Unsecured loans are a viable option for borrowers who don't own a house or other property that can be used as collateral on a debt. They are also known as "signature loans" because they depend solely on the good credit history of the borrower - hence the loan is secured not by property or some asset, but simply by a persons signature of a promise to pay.
What is an Unsecured Loan?
A secured loan relies on a piece of collateral - a house, a car, or other valuable item - that a bank or lender is entitled to repossess if a borrower does not repay a loan. This makes secured loans safer for lenders, so they're relatively easy to procure if you have some form of collateral to offer. An unsecured loan, on the other hand, does not have any collateral as a guarantee. Repayment relies solely on the word of the borrower.

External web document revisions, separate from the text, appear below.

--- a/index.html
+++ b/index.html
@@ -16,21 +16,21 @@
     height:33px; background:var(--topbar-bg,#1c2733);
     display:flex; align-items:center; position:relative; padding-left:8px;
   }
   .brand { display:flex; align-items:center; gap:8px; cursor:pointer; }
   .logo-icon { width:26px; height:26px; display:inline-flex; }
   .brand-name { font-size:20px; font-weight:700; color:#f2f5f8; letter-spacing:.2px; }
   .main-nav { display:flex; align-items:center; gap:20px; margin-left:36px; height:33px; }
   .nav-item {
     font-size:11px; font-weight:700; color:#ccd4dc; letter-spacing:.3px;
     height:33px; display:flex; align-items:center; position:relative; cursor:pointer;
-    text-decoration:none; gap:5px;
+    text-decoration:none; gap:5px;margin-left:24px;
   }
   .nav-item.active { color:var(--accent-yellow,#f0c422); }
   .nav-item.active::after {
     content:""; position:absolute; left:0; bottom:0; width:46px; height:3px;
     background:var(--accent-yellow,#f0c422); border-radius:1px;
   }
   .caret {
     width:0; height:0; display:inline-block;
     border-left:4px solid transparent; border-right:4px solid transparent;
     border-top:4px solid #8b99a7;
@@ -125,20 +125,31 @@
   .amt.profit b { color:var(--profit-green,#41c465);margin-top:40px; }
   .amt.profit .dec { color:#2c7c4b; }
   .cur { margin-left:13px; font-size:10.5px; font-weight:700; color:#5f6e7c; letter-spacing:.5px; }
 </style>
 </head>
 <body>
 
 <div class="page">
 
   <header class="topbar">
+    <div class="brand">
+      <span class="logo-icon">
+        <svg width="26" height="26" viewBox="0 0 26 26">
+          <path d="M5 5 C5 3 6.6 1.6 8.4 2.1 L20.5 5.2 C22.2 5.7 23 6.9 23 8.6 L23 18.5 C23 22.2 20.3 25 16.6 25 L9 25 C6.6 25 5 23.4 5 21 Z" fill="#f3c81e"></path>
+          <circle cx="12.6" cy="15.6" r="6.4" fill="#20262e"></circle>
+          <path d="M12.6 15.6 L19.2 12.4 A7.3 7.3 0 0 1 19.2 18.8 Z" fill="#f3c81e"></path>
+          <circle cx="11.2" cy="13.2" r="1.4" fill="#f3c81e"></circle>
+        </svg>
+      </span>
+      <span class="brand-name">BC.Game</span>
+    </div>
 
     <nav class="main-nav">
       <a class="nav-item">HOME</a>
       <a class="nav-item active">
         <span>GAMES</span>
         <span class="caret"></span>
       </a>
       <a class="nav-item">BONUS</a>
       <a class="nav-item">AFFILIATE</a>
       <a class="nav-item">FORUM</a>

Unsecured loans are more difficult to get approved than a secured loan because they present a significant risk for banks and other lenders. When evaluating an application for an unsecured loan, a lender will closely examine your credit rating, income, and financial history before authorizing the advance of the funds.
Types of Unsecured Loans
There are several types of unsecured loans available from most lenders:
- Personal loan: An individual is solely responsible for repayment
- Business loan: A business is responsible for repaying the loan
- Business loan with a personal guarantee: A business is the official borrower, but an individual is responsible to repay the loan if the business defaults
- Lines of credit: A loan account that can be drawn on as needed, and usually requires only interest to be paid until the loan is due in full
- Student loan: Offered to college and university students; most student loans do not accrue interest or require any repayment until after the student graduates
- Credit card: Every purchase on a credit card is an unsecured loan issued by the credit card company
- Private loan: Borrowing money from family or friends
Advantages and Disadvantages
Unsecured loans have both pros and cons. For a young student seeking higher education or a startup business looking to rent an office and purchase inventory, an unsecured loan may be the only option available. This type of loan, however, can come at a steep price.

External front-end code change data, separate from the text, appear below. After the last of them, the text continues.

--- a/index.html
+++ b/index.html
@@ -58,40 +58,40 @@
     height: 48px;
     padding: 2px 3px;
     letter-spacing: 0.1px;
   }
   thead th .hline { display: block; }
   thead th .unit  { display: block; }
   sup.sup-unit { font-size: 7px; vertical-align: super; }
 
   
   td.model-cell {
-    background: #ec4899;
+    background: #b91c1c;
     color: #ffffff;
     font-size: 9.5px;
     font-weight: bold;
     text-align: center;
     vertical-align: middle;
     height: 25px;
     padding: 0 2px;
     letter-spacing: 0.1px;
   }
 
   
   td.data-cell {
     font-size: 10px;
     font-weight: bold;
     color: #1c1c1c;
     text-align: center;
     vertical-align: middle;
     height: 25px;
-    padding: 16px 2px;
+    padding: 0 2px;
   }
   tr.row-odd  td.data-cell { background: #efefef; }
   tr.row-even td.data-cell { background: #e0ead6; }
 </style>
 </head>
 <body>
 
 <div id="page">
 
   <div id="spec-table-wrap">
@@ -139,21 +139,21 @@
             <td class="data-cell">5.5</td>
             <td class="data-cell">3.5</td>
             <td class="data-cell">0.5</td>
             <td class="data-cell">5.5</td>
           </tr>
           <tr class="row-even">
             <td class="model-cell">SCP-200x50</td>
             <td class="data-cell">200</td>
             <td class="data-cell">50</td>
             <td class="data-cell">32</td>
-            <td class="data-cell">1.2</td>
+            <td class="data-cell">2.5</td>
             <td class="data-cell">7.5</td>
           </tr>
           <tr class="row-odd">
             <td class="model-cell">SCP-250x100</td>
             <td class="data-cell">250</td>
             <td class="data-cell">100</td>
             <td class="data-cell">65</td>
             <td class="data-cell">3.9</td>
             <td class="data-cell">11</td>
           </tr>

Typically, unsecured loans have higher interest rates than secured loans, and they're almost always more difficult to get. Even a small unsecured loan requires a credit check, proof of income, and sometimes references or a co-signer. If your credit score is low or you have negative marks on your credit history, a bank or lender may decline your application. Even if you do find a lender who is willing the loan the money despite negative credit, you'll most likely have to pay a higher interest rate to compensate for the added risk.
Who uses Unsecured Loans
Unsecured loans are an option for anyone who needs money and does not have property to offer as collateral on a secured loan. It's common for people to seek an unsecured loan in order to:
- Pay for college tuition
- Pay medical bills
- Finance a vacation
- Consolidate several debts into one monthly payment at a lower interest rate
- Make major home purchases or repairs
- Start a new business
Unsecured loans are one of the most expensive ways to borrow money, but they can be effective and prudent if considered carefully and paid back faithfully.